En résumé, ce rapport décrit la présentation atypique de l’IS comme une douleur thoracique. À notre connaissance, il n’y a qu’un seul autre cas qui a signalé un infarctus splénique se présentant comme une douleur thoracique. En signalant ce cas, nous espérons sensibiliser les fournisseurs de soins de santé à cette complication souvent surestimée.

  1. Caremani M, Occhini U, Caremani A, Tacconi D, Lapini L, et al. (2013) Lésions spléniques focales: Résultats américains. J Échographie 16:65-74.
  2. Kumar S, Gupta N, Singh NP, Walson S (2006) Infarctus spléniques multiples chez un patient de Cardiomyopathie dilatée: Une étiologie inhabituelle. J Acad indien Clin Med 7:239-242.
  3. Fishman D, Isenberg DA (1997) Implication splénique dans les maladies rhumatismales. Semin Arthritis Rheum 27:141-155.

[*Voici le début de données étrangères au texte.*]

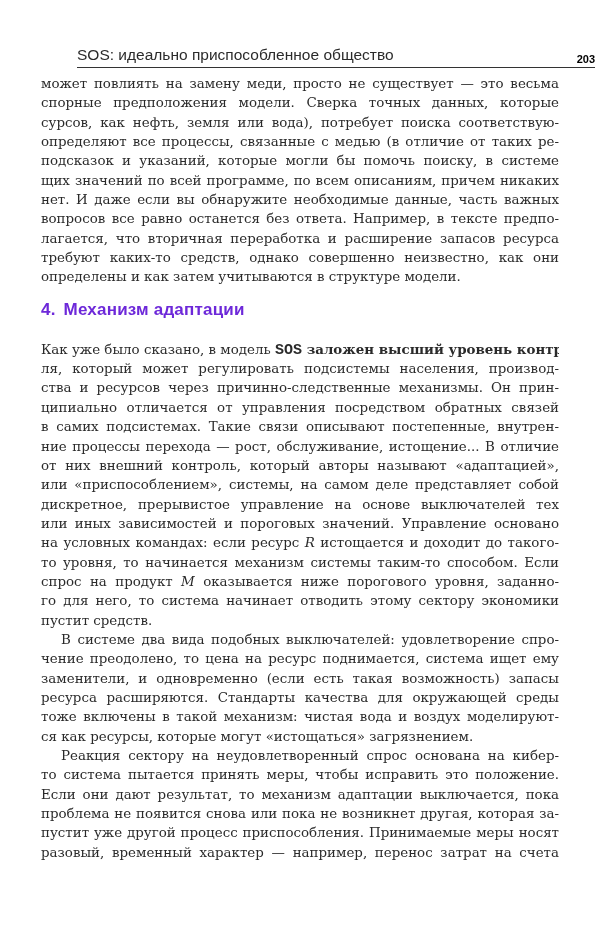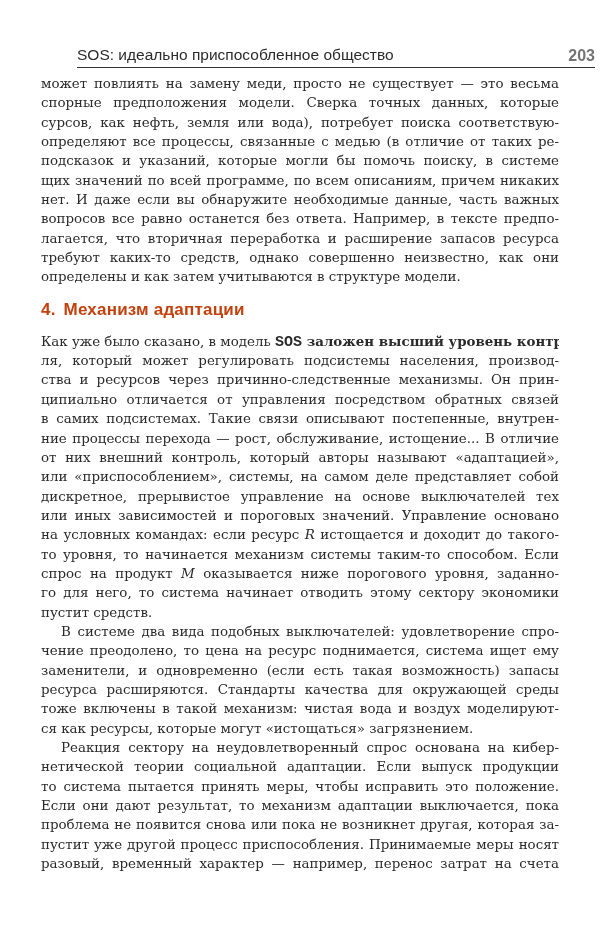--- a/index.html
+++ b/index.html
@@ -10,33 +10,33 @@
   .header {
     position: absolute; left: 41px; top: 45px; width: 518px; height: 22px;
     border-bottom: 1.3px solid #333;
     font-family: "Liberation Sans", sans-serif;
     margin-left: 36px;
   }
   .header .running-title {
     position: absolute; left: 0; bottom: 3px; font-size: 15.5px; color: #2b2b2b; letter-spacing: 0px;
   }
   .header .page-number {
-    position: absolute; right: 0; bottom: 2px; font-size: 16px; font-weight: bold; color: #737373;
+    position: absolute; right: 0; bottom: 2px; font-size: 11px; font-weight: bold; color: #000000;
   }
   .body {
     position: absolute; left: 41px; top: 74px; width: 518px;
     font-family: "DejaVu Serif", serif; font-size: 13.4px; line-height: 19.35px;
     color: #2a2a2a;
   }
   .line { display: block; white-space: nowrap; text-align: justify; text-align-last: justify; height: 19.35px; overflow: hidden; }
   .line.last { text-align-last: left; }
   .line.indent { padding-left: 20px; }
   .heading {
-    font-family: "Liberation Sans", sans-serif; font-weight: bold; font-size: 17px; color: #c2410c;
-    height: 20px; margin-top: 13px; margin-bottom: 12px; letter-spacing: 0.2px;
+    font-family: "Liberation Sans", sans-serif; font-weight: bold; font-size: 17px; color: #6d28d9;
+    height: 20px; margin-top: 13px; margin-bottom: 20px; letter-spacing: 0.2px;
   }
   .heading .num { margin-right: 8px; }
   .bold { font-weight: bold; }
   .ital { font-style: italic; }
   .sos { font-family: Liberation Mono, monospace; font-size: 15px; }
 </style>
 </head>
 <body>
 
 <div class="header">
@@ -86,21 +86,20 @@
     <span class="line indent">В системе два вида подобных выключателей: удовлетворение спро-</span>
     <span class="line">чение преодолено, то цена на ресурс поднимается, система ищет ему</span>
     <span class="line">заменители, и одновременно (если есть такая возможность) запасы</span>
     <span class="line">ресурса расширяются. Стандарты качества для окружающей среды</span>
     <span class="line">тоже включены в такой механизм: чистая вода и воздух моделируют-</span>
     <span class="line last">ся как ресурсы, которые могут «истощаться» загрязнением.</span>
   </div>
 
   <div>
     <span class="line indent">Реакция сектору на неудовлетворенный спрос основана на кибер-</span>
-    <span class="line">нетической теории социальной адаптации. Если выпуск продукции</span>
     <span class="line">то система пытается принять меры, чтобы исправить это положение.</span>
     <span class="line">Если они дают результат, то механизм адаптации выключается, пока</span>
     <span class="line">проблема не появится снова или пока не возникнет другая, которая за-</span>
     <span class="line">пустит уже другой процесс приспособления. Принимаемые меры носят</span>
     <span class="line">разовый, временный характер — например, перенос затрат на счета</span>
   </div>
 
 </div>
 
 </body></html>

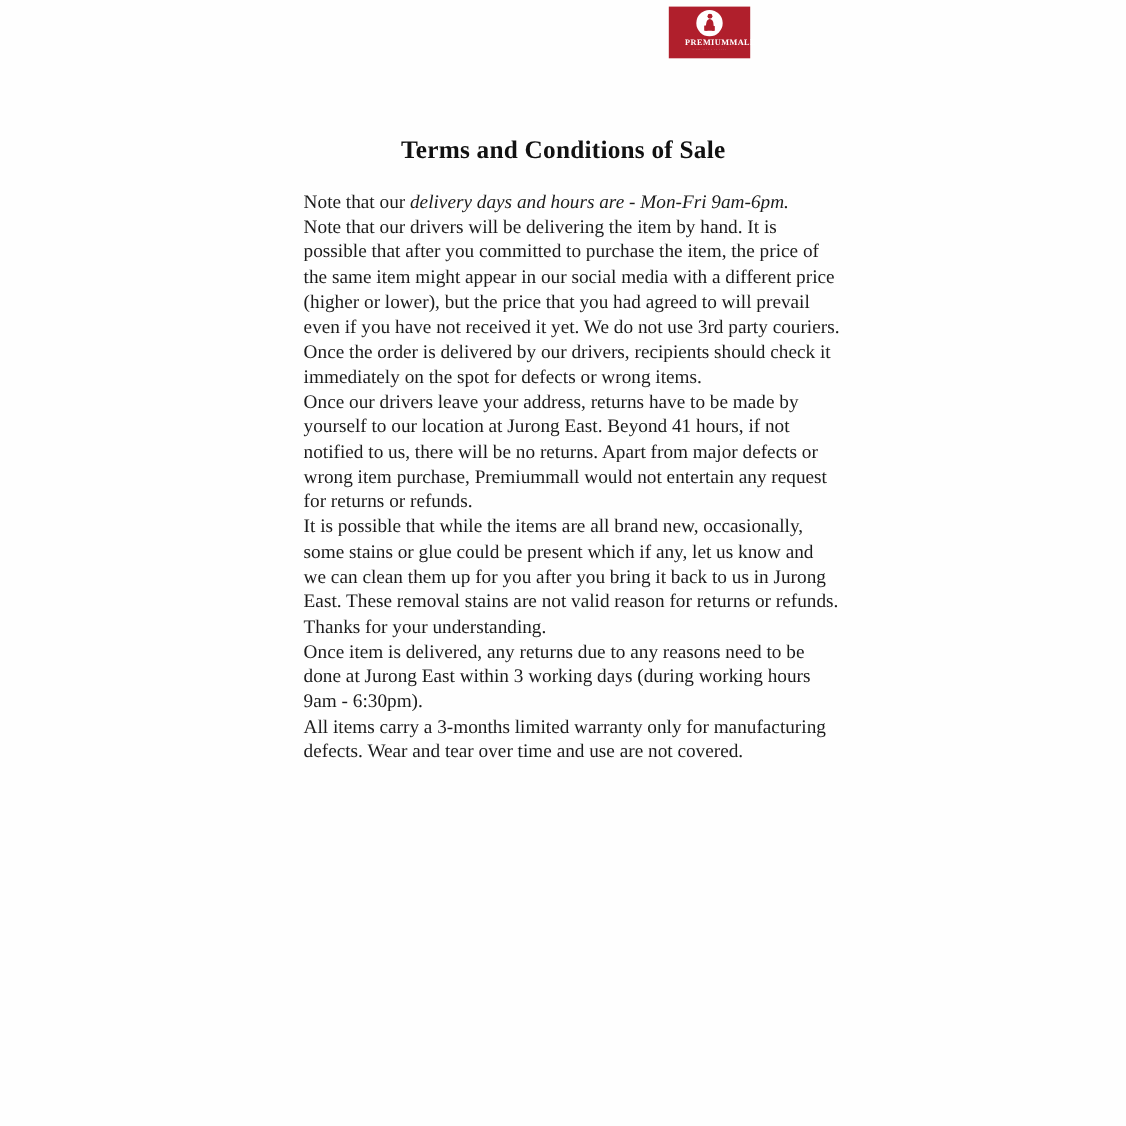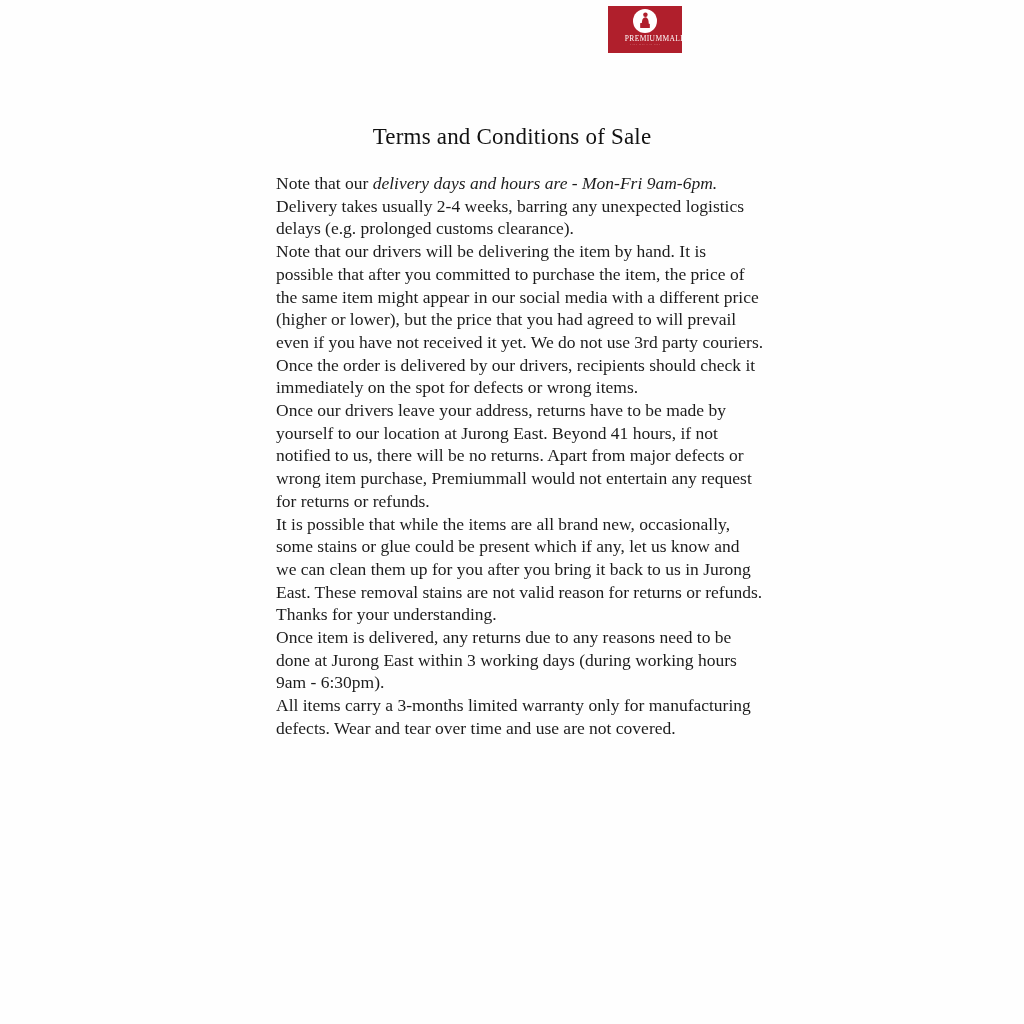--- a/index.html
+++ b/index.html
@@ -36,21 +36,21 @@
     background: #ffffff;
     display: flex;
     align-items: center;
     justify-content: center;
   }
   .logo-circle svg { display: block; }
   .logo-brand {
     margin-top: 1px;
     color: #ffffff;
     font-size: 7.5px;
-    font-weight: normal;
+    font-weight: bold;
     letter-spacing: 0.4px;
     line-height: 9px;
     white-space: nowrap;
     padding-left: 20px;
   }
   .logo-tagline {
     color: #f4c9cc;
     font-size: 3px;
     line-height: 4px;
     letter-spacing: 0.6px;
@@ -58,21 +58,21 @@
   }
   
   .doc-title {
     position: absolute;
     top: 124px;
     left: 0;
     width: 1024px;
     margin: 0;
     text-align: center;
     font-size: 23px;
-    font-weight: normal;
+    font-weight: bold;
     color: #111111;
     letter-spacing: 0.2px;
   }
   
   .doc-body {
     position: absolute;
     left: 276px;
     top: 172px;
     width: 488px;
     color: #1c1c1c;
@@ -102,21 +102,20 @@
       </svg>
     </div>
     <div class="logo-brand">PREMIUMMALL</div>
     <div class="logo-tagline">· ··· ···· · ·· ····</div>
   </div>
 
   <h1 class="doc-title">Terms and Conditions of Sale</h1>
 
   <div class="doc-body">
     <p><span>Note that our </span><em>delivery days and hours are - Mon-Fri 9am-6pm.</em></p>
-    <p>Delivery takes usually 2-4 weeks, barring any unexpected logistics delays (e.g. prolonged customs clearance).</p>
     <p>Note that our drivers will be delivering the item by hand. It is possible that after you committed to purchase the item, the price of the same item might appear in our social media with a different price (higher or lower), but the price that you had agreed to will prevail even if you have not received it yet. We do not use 3rd party couriers.</p>
     <p>Once the order is delivered by our drivers, recipients should check it immediately on the spot for defects or wrong items.</p>
     <p>Once our drivers leave your address, returns have to be made by yourself to our location at Jurong East. Beyond 41 hours, if not notified to us, there will be no returns. Apart from major defects or wrong item purchase, Premiummall would not entertain any request for returns or refunds.</p>
     <p>It is possible that while the items are all brand new, occasionally, some stains or glue could be present which if any, let us know and we can clean them up for you after you bring it back to us in Jurong East. These removal stains are not valid reason for returns or refunds. Thanks for your understanding.</p>
     <p>Once item is delivered, any returns due to any reasons need to be done at Jurong East within 3 working days (during working hours 9am - 6:30pm).</p>
     <p>All items carry a 3-months limited warranty only for manufacturing defects. Wear and tear over time and use are not covered.</p>
   </div>
 
 </div>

  4. Lawrence YR, Pokroy R, Berlowitz D, Aharoni D, Hain D, et al. (2010) Infarctus splénique : mise à jour des observations de William Osler. Isr Med Assoc J 12, 362-365.
  5. Ozakin E, Cetinkaya O, Baloglu Kaya F, Acar N, Cevik AA (2016) Une Cause Rare de Douleurs Abdominales Aiguës: Infarctus Splénique (Série de cas). Turc J Emerg Med 15:96-99.
  6. Beeson MS (1996) Infarctus splénique se présentant comme une douleur abdominale aiguë chez un patient plus âgé. J Emerg Med 14:319-322.
  7. Bazzan M, Vaccarino A, Marletto F (2015) lupus érythémateux disséminé et thrombose. Thrombus J 13:16.
  8. Frieri M (2012) Athérosclérose accélérée dans le lupus érythémateux disséminé: rôle des cytokines pro-inflammatoires et approches thérapeutiques. Curr Allergie Asthme Rep 12:25-32.
  9. Burgos PI, Alarcón GS (2009) Thrombose dans le lupus érythémateux disséminé: risque et protection. Expert Rev Cardiovasc Ther 7: 1541-1549.
  10. Arnold MH, Schrieber L (1988) Infarctus splénique et rénal dans le lupus érythémateux disséminé: association avec des anticorps anti-cardiolipines. Clin Rhumatol 7:406-410.
  11. Ocak G, Vossen CY, Rotmans JI, Lijfering WM, Rosendaal FR, et al. (2011) Thrombose veineuse et artérielle chez les patients dialysés. Thrombus Haemost 106: 1046-1052.
  12. Casserly LF, Dember LM (2003) Thrombose dans une insuffisance rénale terminale. Composez le 16:245-256.
  13. Llewellyn ME, Jeffrey RB, DiMaio MA, Olcott EW (2014) Le « signe de bande lumineuse » échographique de l’infarctus splénique. J Échographie Med 33:929-938.
  14. Gupta S, Kakar A (2004) Infarctus splénique d’étiologie inhabituelle. J Acad indien Clin Med 5:310-314.
  15. Al-Salem AH (2013) Infarctus splénique massif chez les enfants atteints d’anémie falciforme et le rôle de la splénectomie. Pediatr Surg Int 29:281-285.
  16. Phillips DR, Conley PB, Sinha U, Andre P (2005) Approches thérapeutiques dans la thrombose artérielle. J Thrombb Haemost 3: 1577-1589.
  17. Wakefield TW (2000) Options de traitement de la thrombose veineuse. J Vasc Surg 31:613-620.
  18. Morgan R, Belli AM (2002) Thrombectomie percutanée: une revue. Eur Radiol 12:205-217.
  19. Ullrich H, Fischer R, Grosse R, Kordes U, Schubert C, et al. (2008) Érythrocytaphérèse: N’Oubliez Pas une Thérapie Utile!. Transfus Med Hemother 35:24-30.
  20. Hölig K, Moog R (2012) Épuisement des leucocytes par Leucocytaphérèse thérapeutique chez les patients atteints de leucémie. Transfus Med Hemother 39:241-245.
  21. Naviglio S, Abate MV, Chinello M, Ventura A (2016) Infarctus splénique dans la Mononucléose infectieuse aiguë. J Emerg Med 50:e11-13.
  22. Florescu D, Sordillo PP, Glyptis A, Zlatanic E, Smith B, et al. (2008) Infarctus splénique dans la babésiose humaine: deux cas et discussion. Clin Infecte Dis 46: e8-11.
  23. Hwang JH, Lee CS (2014) Infarctus splénique induit par le paludisme. Am J Trop Med Hyg 91:1094-1100.
  24. Koyuncu M, Köstekci SK, Öztürk D, Ekinci N (2015) L’infarctus splénique comme cause rare de douleur thoracique. Eurasien J Emerg Med 14:154-156.